“BIG DATA” is irrelevant. Let’s hear it for “LITTLE DATA”

Big Data

Periodically, about once every couple of years, a new buzzy term emerges to try and excite the marketing industry.  Let’s face it, there are plenty of would be copywriters, industry pundits, software firms all vying for coining the “next” concept to bring to a clients attention.  Keen to “launch” or invent the next big “term”. To be expected, I suppose.

Many of these terms, “integrated marketing”, “CRM”, “online-offline” end up in the marketing lexicon being used in different ways by different groups, with various definitions being attributed and debated over.  Some of them e.g. “Permission Marketing” are coined by more visionary pundits, such as Seth Godin, and do seem to describe a genuine shift in consumer behaviour and how marketing interacts.

So great, lovely super marketing terms.  Jargon. Agency speak. Words to impress your clients, your boss, your mom.  And of course some of them are important, and worthwhile for debate.  Exercising the semantics of describing what we do, and some terms are a little more deserving that others.  So perhaps we should we have a Gartner hype curve of marketing terms perhaps? Afterall, Gartner have certainly invented a few ways of describing marketing innovation, why not the terms themselves?

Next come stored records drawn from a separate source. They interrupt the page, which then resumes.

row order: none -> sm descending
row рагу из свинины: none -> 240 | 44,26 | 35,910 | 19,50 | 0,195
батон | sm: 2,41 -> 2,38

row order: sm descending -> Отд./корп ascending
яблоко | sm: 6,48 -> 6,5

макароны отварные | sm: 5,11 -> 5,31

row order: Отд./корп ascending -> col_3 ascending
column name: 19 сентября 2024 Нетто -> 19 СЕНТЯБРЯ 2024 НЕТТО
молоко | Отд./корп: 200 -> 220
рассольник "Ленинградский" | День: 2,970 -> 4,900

But in 2012 we had “Big data”. Oh, please, this one has been annoying me. In Gartner terms it is certainly in the “trough of disillusionment” for me – it went straight in and is staying there.

Surely this one emerged from the US, where everything has to be BIG to be worthwhile…(I’m sorry American readers, I’m sure this is just a super-sized stereotype, or perhaps “Not”, as Borat so aptly mistimed).  And the term wasn’t initiated in the marketing industry, but more in the fields of science and research, telecommunications, internet search e.g. Google. According to Wikipedia in the private sector apparently Walmart handles more than 1 million customer transactions every hour, which is imported into databases estimated to contain more than 2.5 petabytes of data.  Apparently this is the equivalent of 167 times the information contained in all the books in the US Library of Congress.  And in March 2012, The White House announced a national “Big Data Initiative” that consisted of six Federal departments and agencies committing more than $200 million to Big Data research projects.”  Must be important then.

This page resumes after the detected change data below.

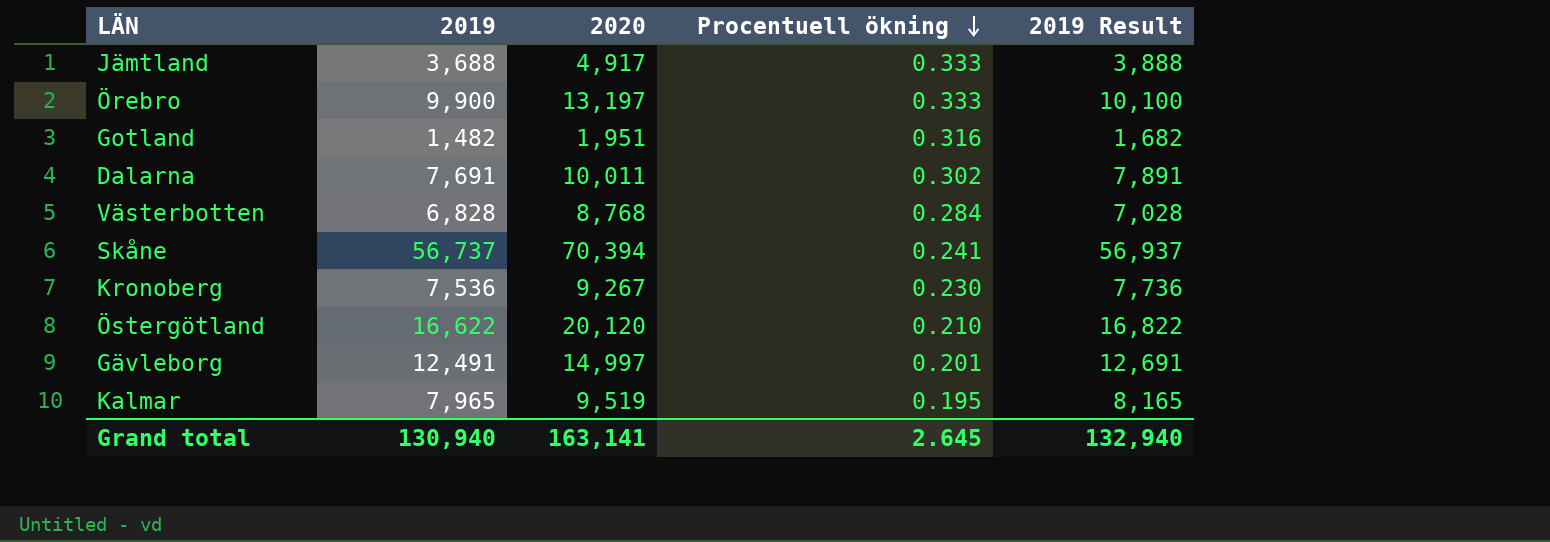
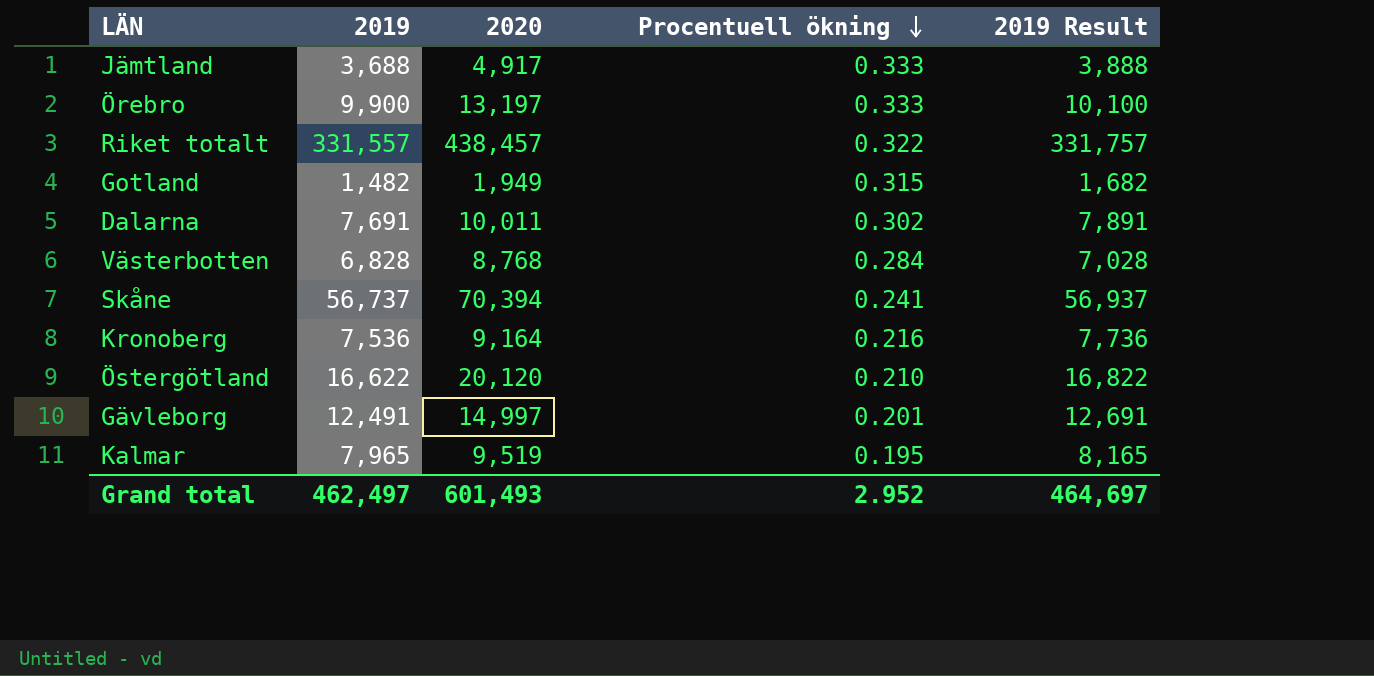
row Riket totalt: none -> 331,557 | 438,457 | 0.322 | 331,757
Gotland | 2020: 1,951 -> 1,949
Gotland | Procentuell ökning: 0.316 -> 0.315
Kronoberg | 2020: 9,267 -> 9,164
Kronoberg | Procentuell ökning: 0.230 -> 0.216
Grand total | 2019: 130,940 -> 462,497
Grand total | 2020: 163,141 -> 601,493
Grand total | Procentuell ökning: 2.645 -> 2.952
Grand total | 2019 Result: 132,940 -> 464,697

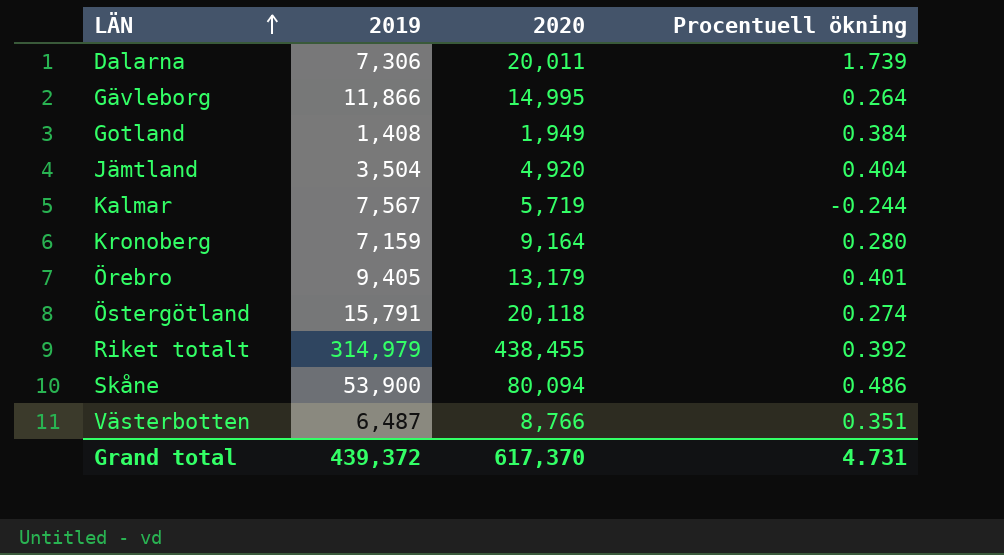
row order: Procentuell ökning descending -> LÄN ascending
column 2019 Result | formula: [2019] + 200 -> none
Dalarna | 2019: 7,691 -> 7,306
Dalarna | 2020: 10,011 -> 20,011
Dalarna | Procentuell ökning: 0.302 -> 1.739
Gävleborg | 2019: 12,491 -> 11,866
Gävleborg | 2020: 14,997 -> 14,995
Gävleborg | Procentuell ökning: 0.201 -> 0.264
Gotland | 2019: 1,482 -> 1,408
Gotland | Procentuell ökning: 0.315 -> 0.384
Jämtland | 2019: 3,688 -> 3,504
Jämtland | 2020: 4,917 -> 4,920
Jämtland | Procentuell ökning: 0.333 -> 0.404
Kalmar | 2019: 7,965 -> 7,567
Kalmar | 2020: 9,519 -> 5,719
Kalmar | Procentuell ökning: 0.195 -> -0.244
Kronoberg | 2019: 7,536 -> 7,159
Kronoberg | Procentuell ökning: 0.216 -> 0.280
Örebro | 2019: 9,900 -> 9,405
Örebro | 2020: 13,197 -> 13,179
Örebro | Procentuell ökning: 0.333 -> 0.401
Östergötland | 2019: 16,622 -> 15,791
Östergötland | 2020: 20,120 -> 20,118
Östergötland | Procentuell ökning: 0.210 -> 0.274
Riket totalt | 2019: 331,557 -> 314,979
Riket totalt | 2020: 438,457 -> 438,455
Riket totalt | Procentuell ökning: 0.322 -> 0.392
Skåne | 2019: 56,737 -> 53,900
Skåne | 2020: 70,394 -> 80,094
Skåne | Procentuell ökning: 0.241 -> 0.486
Västerbotten | 2019: 6,828 -> 6,487
Västerbotten | 2020: 8,768 -> 8,766
Västerbotten | Procentuell ökning: 0.284 -> 0.351
Grand total | 2019: 462,497 -> 439,372
Grand total | 2020: 601,493 -> 617,370
Grand total | Procentuell ökning: 2.952 -> 4.731

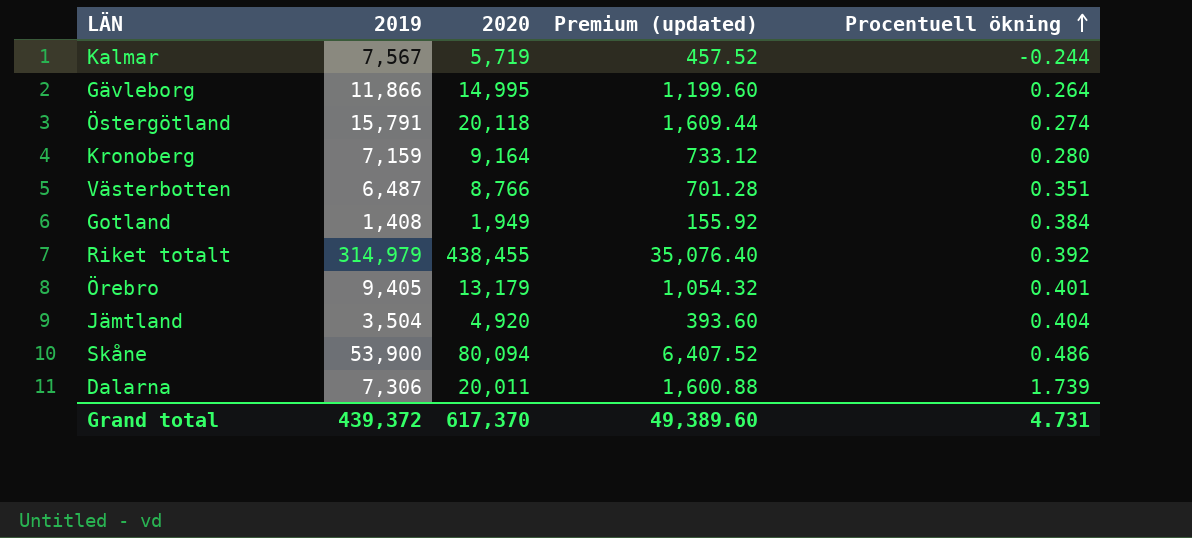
row order: LÄN ascending -> Procentuell ökning ascending
column Premium (updated) | formula: none -> [2020] * 0.08

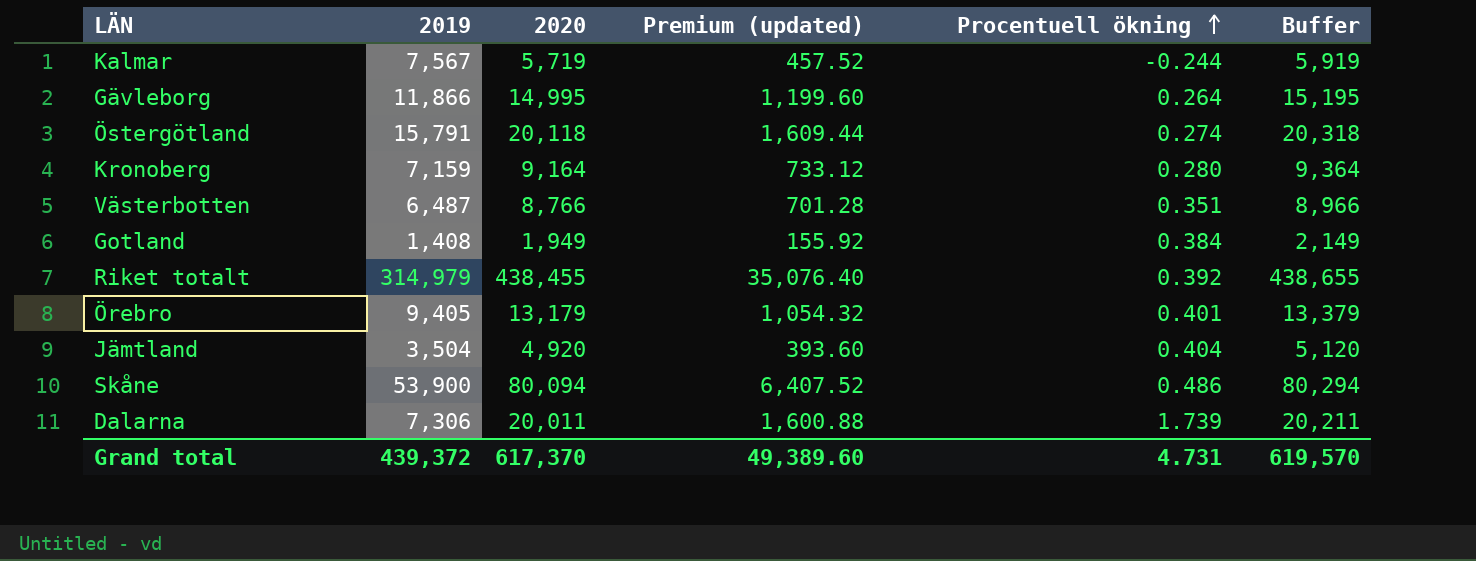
column Buffer | formula: none -> [2020] + 200

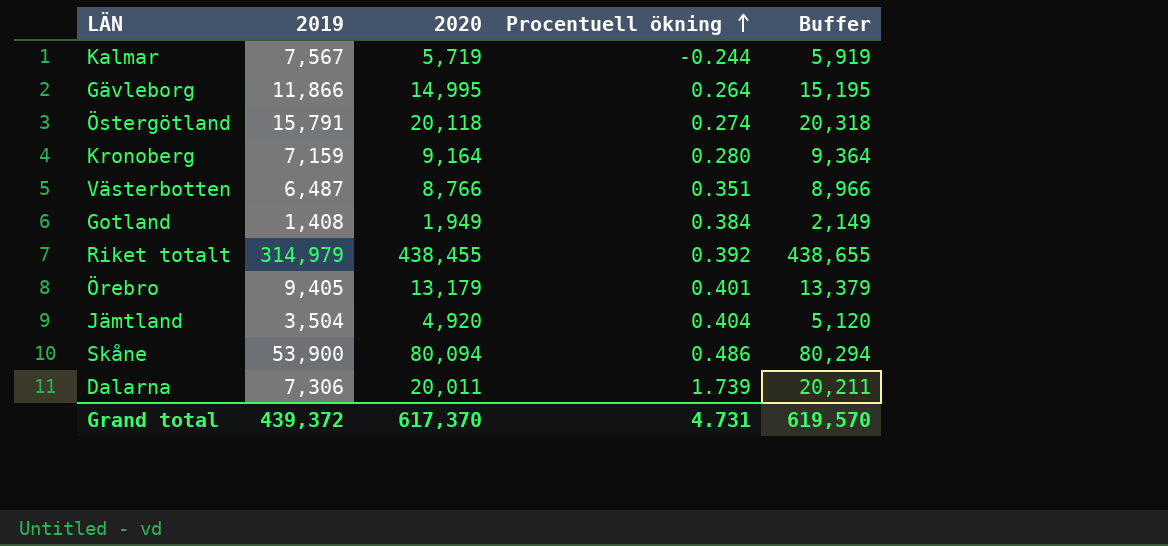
column Premium (updated) | formula: [2020] * 0.08 -> none

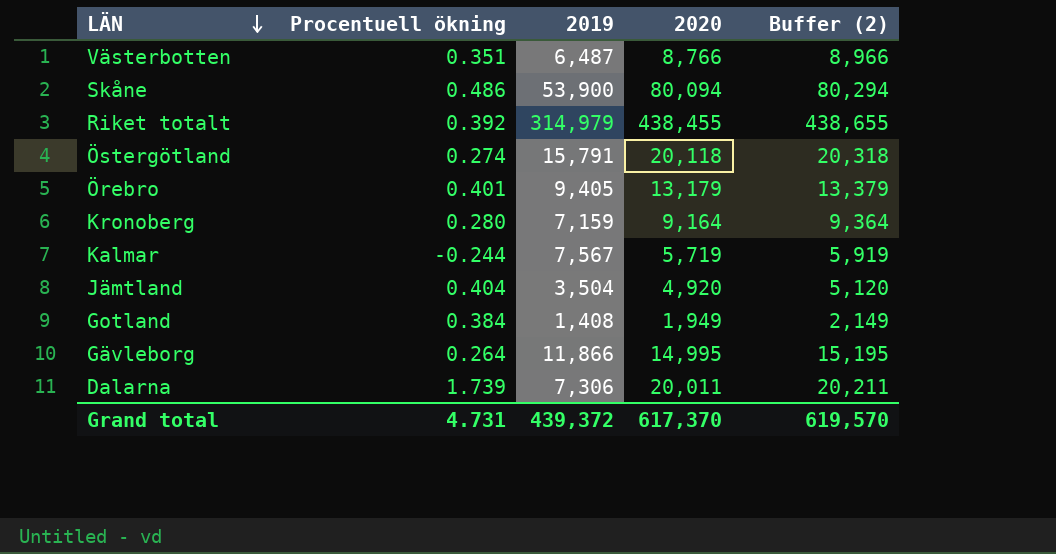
row order: Procentuell ökning ascending -> LÄN descending
column Procentuell ökning | position: 4 -> 2
column name: Buffer -> Buffer (2)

Of course, virtually every vendors of analysis software have all had to BIG up their ability, to handle BIG datasets, and obviously coming up with BIG insights to give you BIG profits. The implication seemed to be that everyone needs BIG data, if you read the business and technology magazines.  This is complete codswollop, to use a rather old-fashioned Irish but polite expression. As Erik Sherman notes:

“The term BIG data has become an amorphous catch phrase that covers everything. Real big data involves millions or even billions of data points. We’re talking complicated tasks like predicting the weather, or Google looking for trends among all the search queries it sees day in, day out. That level of data analysis is probably nowhere near what you need for your business. Most decisions are built on small data: dozens or hundreds or maybe thousands of data points.”

Right on Erik, big data might be “unstructured” with lots & lots of data points, but is irrelevant for most businesses or organisations.  And yes, let’s not forget that most of us in the data industry have been dealing with big(ish) datasets for years, ok we’re not running the Large Hadron Collider and collecting petabytes of data, but we have been handling a few terrabytes of the stuff – more often gigabytes if we’re honest. Let’s face it, if it got too big for the kit we had, we sampled…remember sampling techniques?? And marketing data analysis is about data reduction.  What we are doing is reducing the data …getting rid of “noise” and extraneous information to get to the genuine insight, often on a subset or segment of customer data.  The majority of data collected is irrelevant or useless in terms of describing customer behaviour.  It is often “little” bits of data that gives us clues, a “small” number of variables that will explain the behaviour in a model, and give BIG results.

So even businesses with lots of data, should not worry about the hype that is created and the need to invest in large data mining tools.  So let’s hear it for “little” data, finding the nuggets that really do deliver value.